*** Opening of Entries provided ***

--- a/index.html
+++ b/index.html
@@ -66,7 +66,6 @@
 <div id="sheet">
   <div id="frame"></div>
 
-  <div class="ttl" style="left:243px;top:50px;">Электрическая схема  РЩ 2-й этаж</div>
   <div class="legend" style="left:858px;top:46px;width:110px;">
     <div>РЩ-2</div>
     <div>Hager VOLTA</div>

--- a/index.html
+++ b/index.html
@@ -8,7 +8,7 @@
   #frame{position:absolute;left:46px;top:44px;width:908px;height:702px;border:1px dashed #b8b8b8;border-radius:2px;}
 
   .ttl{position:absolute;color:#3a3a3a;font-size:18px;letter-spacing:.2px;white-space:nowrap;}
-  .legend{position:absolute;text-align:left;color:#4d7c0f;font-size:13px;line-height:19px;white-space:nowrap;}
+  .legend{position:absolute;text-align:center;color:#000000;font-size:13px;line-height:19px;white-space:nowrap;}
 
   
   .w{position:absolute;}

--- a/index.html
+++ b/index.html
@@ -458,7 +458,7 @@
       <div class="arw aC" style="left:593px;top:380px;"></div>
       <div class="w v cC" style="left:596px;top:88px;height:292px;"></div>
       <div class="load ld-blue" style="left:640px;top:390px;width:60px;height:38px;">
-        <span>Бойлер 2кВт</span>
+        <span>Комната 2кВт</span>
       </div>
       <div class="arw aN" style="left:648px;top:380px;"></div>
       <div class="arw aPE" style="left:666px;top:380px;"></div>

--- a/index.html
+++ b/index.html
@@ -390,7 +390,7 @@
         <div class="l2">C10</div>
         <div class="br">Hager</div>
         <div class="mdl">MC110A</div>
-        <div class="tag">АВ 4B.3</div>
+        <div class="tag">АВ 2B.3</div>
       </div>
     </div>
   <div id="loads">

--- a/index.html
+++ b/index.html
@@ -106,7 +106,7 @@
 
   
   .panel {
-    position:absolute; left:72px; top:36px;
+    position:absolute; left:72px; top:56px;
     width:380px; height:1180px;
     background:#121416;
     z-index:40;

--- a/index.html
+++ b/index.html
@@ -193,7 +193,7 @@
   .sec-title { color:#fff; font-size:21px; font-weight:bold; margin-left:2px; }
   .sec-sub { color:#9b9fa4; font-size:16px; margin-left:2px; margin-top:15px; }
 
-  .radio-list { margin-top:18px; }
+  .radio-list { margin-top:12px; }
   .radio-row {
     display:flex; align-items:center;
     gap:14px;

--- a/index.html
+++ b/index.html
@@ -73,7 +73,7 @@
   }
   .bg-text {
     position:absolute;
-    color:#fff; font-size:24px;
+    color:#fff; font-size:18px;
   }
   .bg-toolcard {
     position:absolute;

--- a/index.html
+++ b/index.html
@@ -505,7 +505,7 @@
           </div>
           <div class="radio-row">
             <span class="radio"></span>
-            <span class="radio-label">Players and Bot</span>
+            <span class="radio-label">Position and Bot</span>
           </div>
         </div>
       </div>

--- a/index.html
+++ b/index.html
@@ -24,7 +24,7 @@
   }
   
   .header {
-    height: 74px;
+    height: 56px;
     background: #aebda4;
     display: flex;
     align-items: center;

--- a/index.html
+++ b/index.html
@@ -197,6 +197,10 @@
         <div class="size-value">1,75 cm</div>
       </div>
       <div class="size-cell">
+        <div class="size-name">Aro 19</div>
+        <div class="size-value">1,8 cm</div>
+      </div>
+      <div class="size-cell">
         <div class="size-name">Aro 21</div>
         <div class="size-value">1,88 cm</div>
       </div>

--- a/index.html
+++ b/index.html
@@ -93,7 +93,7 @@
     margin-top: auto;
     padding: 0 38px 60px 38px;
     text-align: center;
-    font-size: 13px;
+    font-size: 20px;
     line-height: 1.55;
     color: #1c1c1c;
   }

*** Close of Entries provided ***

Reproduce every line of the entries above, unchanged, from the very first one down to and including the line containing "<div>РЩ-2</div>".

Answer box:
--- a/index.html
+++ b/index.html
@@ -66,7 +66,6 @@
 <div id="sheet">
   <div id="frame"></div>
 
-  <div class="ttl" style="left:243px;top:50px;">Электрическая схема  РЩ 2-й этаж</div>
   <div class="legend" style="left:858px;top:46px;width:110px;">
     <div>РЩ-2</div>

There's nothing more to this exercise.